Paul Dédalus (Mathieu Amalric [Paul adulte] et Quentin Dolmaire [Paul jeune homme]) va quitter le Tadjikistan. Il se souvient… De son enfance à Roubaix… Des crises de folie de sa mère… Du lien qui l’unissait à son frère Ivan, enfant pieux et violent… Il se souvient… De ses seize ans… De son père, veuf inconsolable… De ce voyage en URSS où une mission clandestine l’avait conduit à offrir sa propre identité à un jeune homme russe… Il se souvient de ses dix-neuf ans, de sa sœur Delphine, de son cousin Bob, des soirées d’alors avec Pénélope, Mehdi et Kovalki, l’ami qui devait le trahir… De ses études à Paris, de sa rencontre avec le docteur Béhanzin, de sa vocation naissante pour l’anthropologie… Et surtout, Paul se souvient d’Esther (Lou Roy-Lecollinet). Elle fut le cœur de sa vie. Doucement, « un cœur fanatique ».
Le 26 février prochain se tiendra la 41e cérémonie des César. Le long métrage d’Arnaud Desplechin (qui a notamment réalisé Jimmy P.), Trois souvenirs de ma jeunesse, est en nomination dans 11 catégories, dont meilleur film, meilleur scénario original, meilleur espoir masculin pour Quentin Dolmaire et meilleur espoir féminin pour Lou Roy-Lecollinet. J’avais manqué la sortie du film l’automne dernier au Québec. J’étais maintenant intriguée de le découvrir et je n’ai pas été déçue.

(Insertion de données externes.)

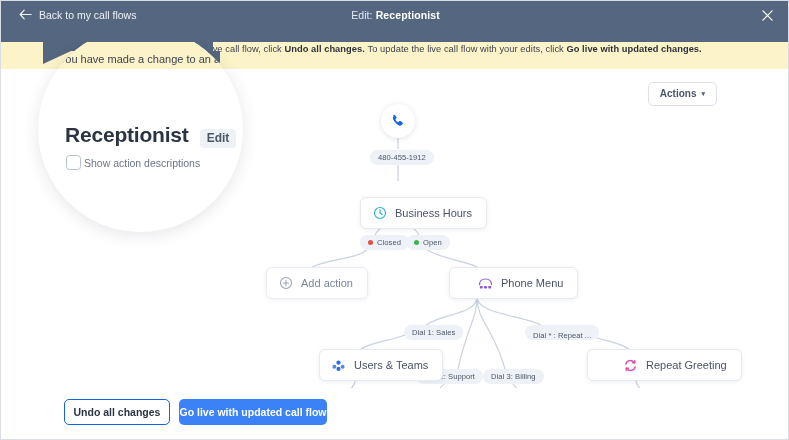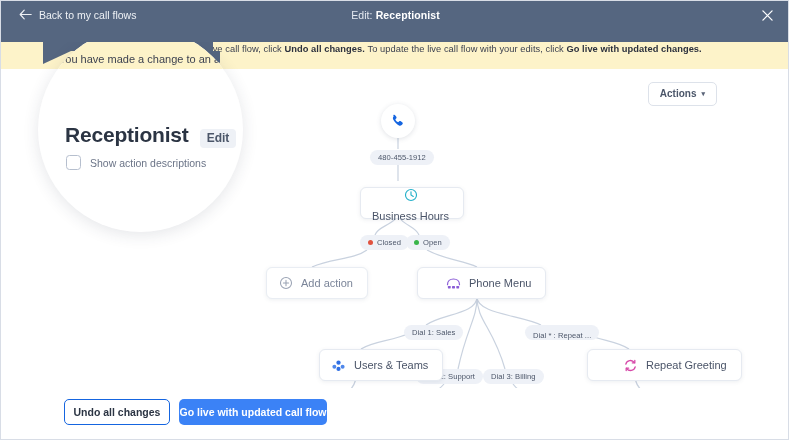"Show action descriptions" .lens-check-row { gap: 9px -> 3px }
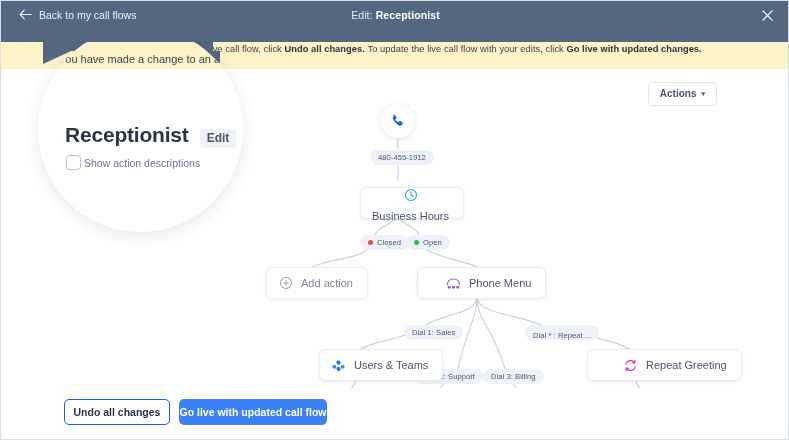"Business Hours" div.node { flex-direction: column -> none; top: 118px -> 128px }
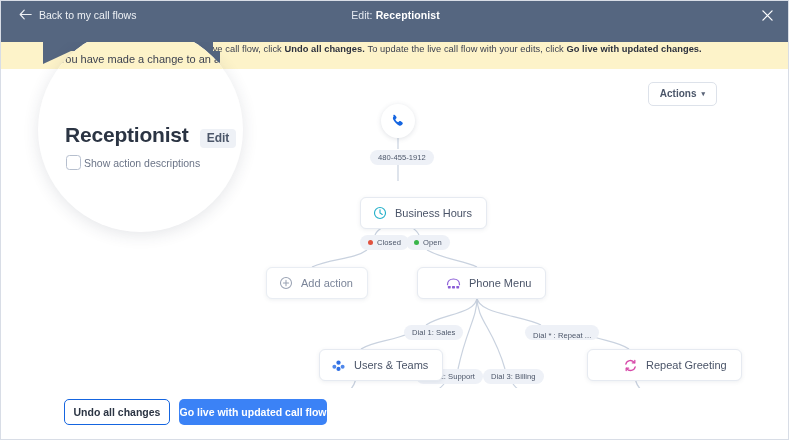"Phone Menu" div.node { left: 416px -> 448px }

C’est le souvenir de la relation entre Paul et Esther qui occupe la plus grande partie du film. Esther vit dans le nord de la France, à Roubaix, là où vit aussi la famille de Paul. Le jeune homme, lui, habite à Paris où il poursuit ses études. La relation épistolaire qui se développe entre les deux personnages prendra de plus en plus de place. Souvent, plutôt que de les voir écrire et d’entendre en voix off le texte qu’il rédige, les personnages s’adressent directement à la caméra, comme si elle devenait une fenêtre ouverte vers l’autre. Cela crée un effet très intéressant.
Paul est un jeune homme surprenant, qui a une bonne répartie et fait preuve de beaucoup d’ironie. À l’un des prétendants d’Esther, Paul déclare avec humour, sachant très bien qu’il en récoltera des coups : « Je crois que tu l’agaces. Même moi, on se connaît pas et déjà tu m’agaces un peu. » Il refusera de faire du pouce parce que « la 5e fois qu’un type te sort sa bite, ça fatigue ». Et ce n’est là que la pointe de l’iceberg. Quentin Dolmaire décrit d’ailleurs son personnage comme « quelqu’un qui comprend parfaitement le monde qui l’entoure, mais qui est complètement “inefficace”. Il aurait presque l’air de savoir où il va, mais ça ne lui sert pas du tout. »
Pour le personnage d’Esther, le réalisateur parle d’une « aspiration à la grandeur ». Elle veut être exceptionnelle; elle a besoin de briller dans le regard des autres. Et Paul célèbre à la fois son physique, mais aussi son intelligence. Leur amour les fait évoluer, bien qu’il paraisse parfois plutôt trouble et malsain.
Pour changer de lieu ou d’époque, le réalisateur joue aussi avec son cadrage. L’image apparaît alors dans un petit rond, entouré de noir. Comme si nous regardions dans l’objectif d’un télescope, comme si on épiait les personnages.
Trois souvenirs de ma jeunesse présente ainsi trois temps de la vie d’un homme, et peut se voir comme un hymne à la jeunesse, à la fougue et à l’idéalisme de la jeunesse.